Différents réseaux sociaux ont accepté de participer au combat contre la désinformation, qui reste difficile. Le journal O Globo a par exemple recensé récemment une trentaine de vidéos diffusant de fausses informations sur le réseau TikTok, comptant plus de 15 millions de vues.

La corruption, cheval de bataille qui a porté Jair Bolsonaro au pouvoir en 2018, n’est plus en tête des préoccupations des Brésiliens dans les sondages.

Bolsonaro essaie de ramener la corruption à l’ordre du jour, mais c’est difficile pour lui de jouer les discours antisystèmes, maintenant qu’il est le président.

Ana Julia Bonzanini Bernardi, professeure agrégée à la Fondation de l’École de sociologie et de politique de São Paulo

PHOTO CARLA CARNIEL, ARCHIVES REUTERS

Un manifestant tient un bol peint aux couleurs du drapeau brésilien, dans lequel on peut lire « Faim », lors d’une manifestation à São Paulo, le 7 septembre.

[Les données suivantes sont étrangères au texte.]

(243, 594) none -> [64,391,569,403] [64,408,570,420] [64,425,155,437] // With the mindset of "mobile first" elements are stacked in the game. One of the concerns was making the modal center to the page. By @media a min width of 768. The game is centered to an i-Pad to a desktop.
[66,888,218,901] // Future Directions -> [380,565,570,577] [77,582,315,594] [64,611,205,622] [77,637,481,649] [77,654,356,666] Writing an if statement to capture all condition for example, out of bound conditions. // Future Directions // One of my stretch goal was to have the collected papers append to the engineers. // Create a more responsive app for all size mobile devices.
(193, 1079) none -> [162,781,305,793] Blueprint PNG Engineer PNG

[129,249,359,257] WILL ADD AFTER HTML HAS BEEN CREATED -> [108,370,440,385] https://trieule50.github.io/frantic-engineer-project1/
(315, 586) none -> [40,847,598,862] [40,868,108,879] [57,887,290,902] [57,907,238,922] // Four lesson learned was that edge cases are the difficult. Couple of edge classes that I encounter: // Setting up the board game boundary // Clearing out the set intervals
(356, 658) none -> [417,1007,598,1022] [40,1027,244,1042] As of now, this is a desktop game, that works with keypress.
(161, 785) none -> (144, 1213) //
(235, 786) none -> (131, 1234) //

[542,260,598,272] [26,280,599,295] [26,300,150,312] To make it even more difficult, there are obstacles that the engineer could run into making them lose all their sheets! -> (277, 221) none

Dans un débat télévisé, il a accusé le gouvernement de Lula, au pouvoir de 2003 à 2010, d’avoir été « le plus corrompu de l’histoire du Brésil ». L’ancien président a été détenu pendant plus d’un an en 2018-2019, après une condamnation pour corruption qui a été annulée par la Cour suprême en 2021, qui a jugé de l’incompétence du premier tribunal.

Environnement

PHOTO ANDRE PENNER, ARCHIVES ASSOCIATED PRESS

La leader autochtone Sonia Guajajara montre ses mains peintes en rouge lors d’une manifestation pour dénoncer la violence dont est la cible sa communauté qui voit ses terres être le théâtre d’une activité minière et agricole illégale, à l’occasion de la Journée de l’Amazonie, à São Paulo, le 4 septembre.

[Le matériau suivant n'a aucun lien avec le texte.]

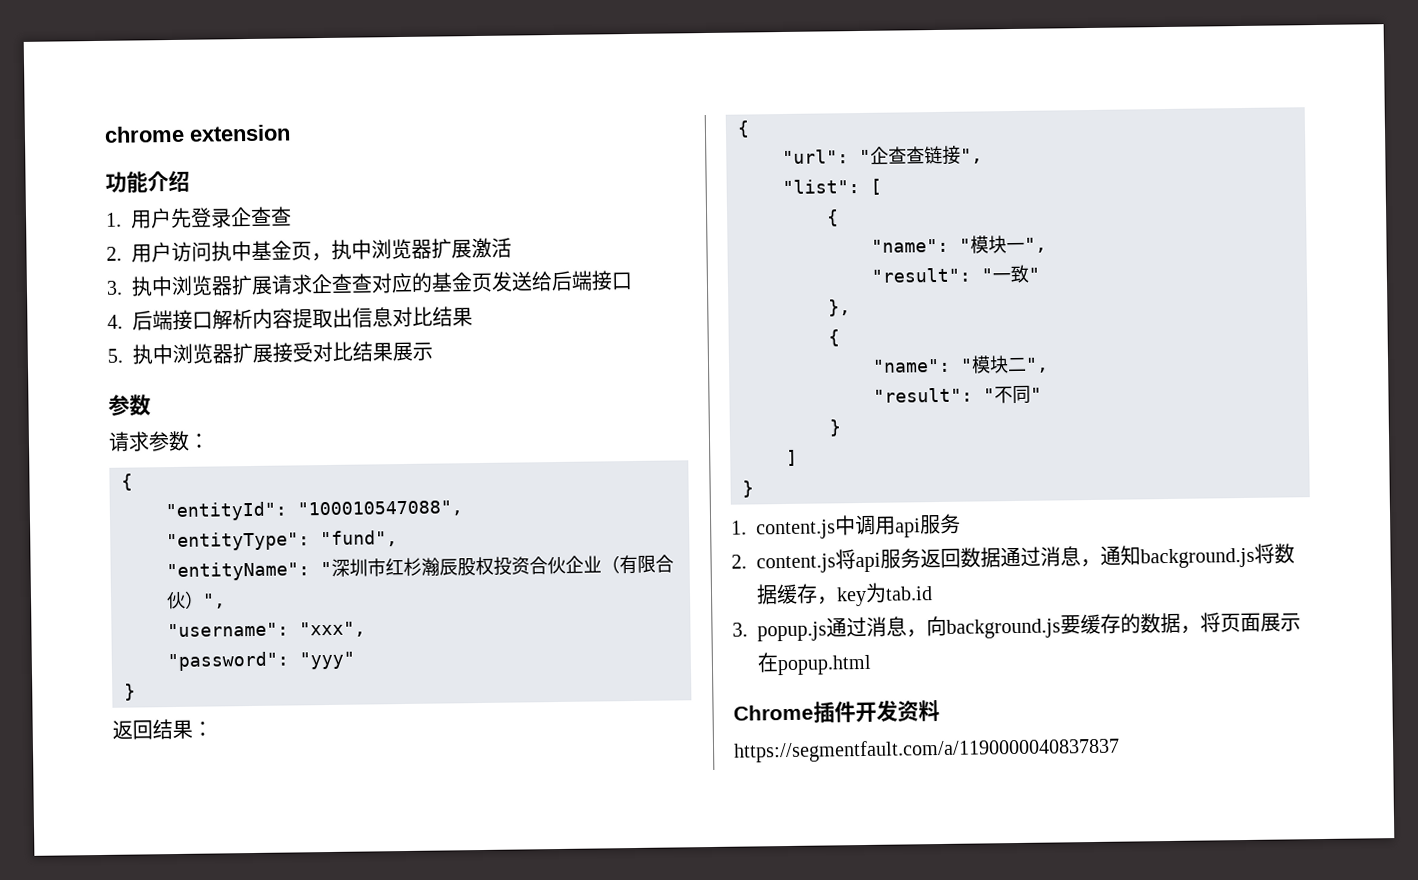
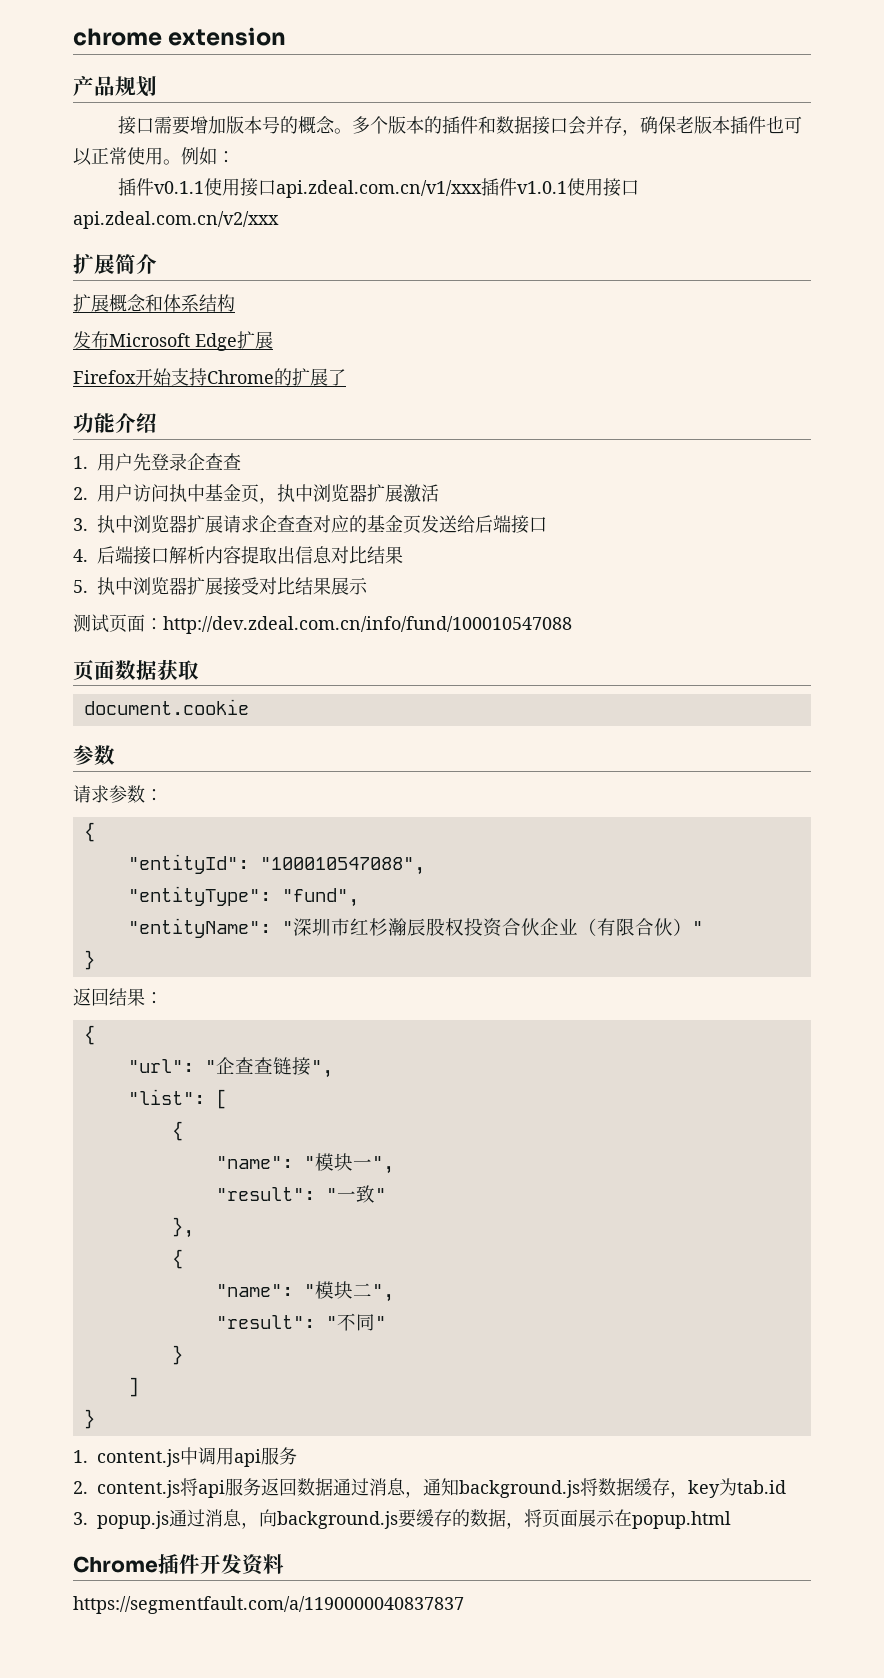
(291, 133) none -> [73,76,157,97] [118,116,803,136] [73,147,235,166] [118,178,640,198] [73,211,279,229] [73,254,157,274] [73,294,235,312] [73,331,273,351] [73,368,346,386] // 产品规划 // 接口需要增加版本号的概念。多个版本的插件和数据接口会并存，确保老版本插件也可以正常使用。例如： // 插件v0.1.1使用接口api.zdeal.com.cn/v1/xxx插件v1.0.1使用接口api.zdeal.com.cn/v2/xxx // 扩展简介 // 扩展概念和体系结构 // 发布Microsoft Edge扩展 // Firefox开始支持Chrome的扩展了
(433, 351) none -> [73,614,572,634] [73,659,199,681] [83,699,249,715] // 测试页面：http://dev.zdeal.com.cn/info/fund/100010547088 // 页面数据获取 // document.cookie
[202,593,226,609] [167,621,366,638] [167,651,355,672] ", // "username": "xxx", // "password": "yyy" -> [691,921,703,934] "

Si l’environnement n’est pas la priorité pour la majeure partie des électeurs, la protection de l’Amazonie fait partie des thèmes chers aux opposants de Jair Bolsonaro. Pendant son mandat de quatre ans, la déforestation sur la partie brésilienne a augmenté de 75 % par rapport à la précédente décennie, alors qu’il a fait la promotion de l’activité minière et agricole dans des zones protégées.

Un enjeu particulièrement cher aux peuples autochtones, aussi victimes de plusieurs attaques meurtrières dans les dernières années.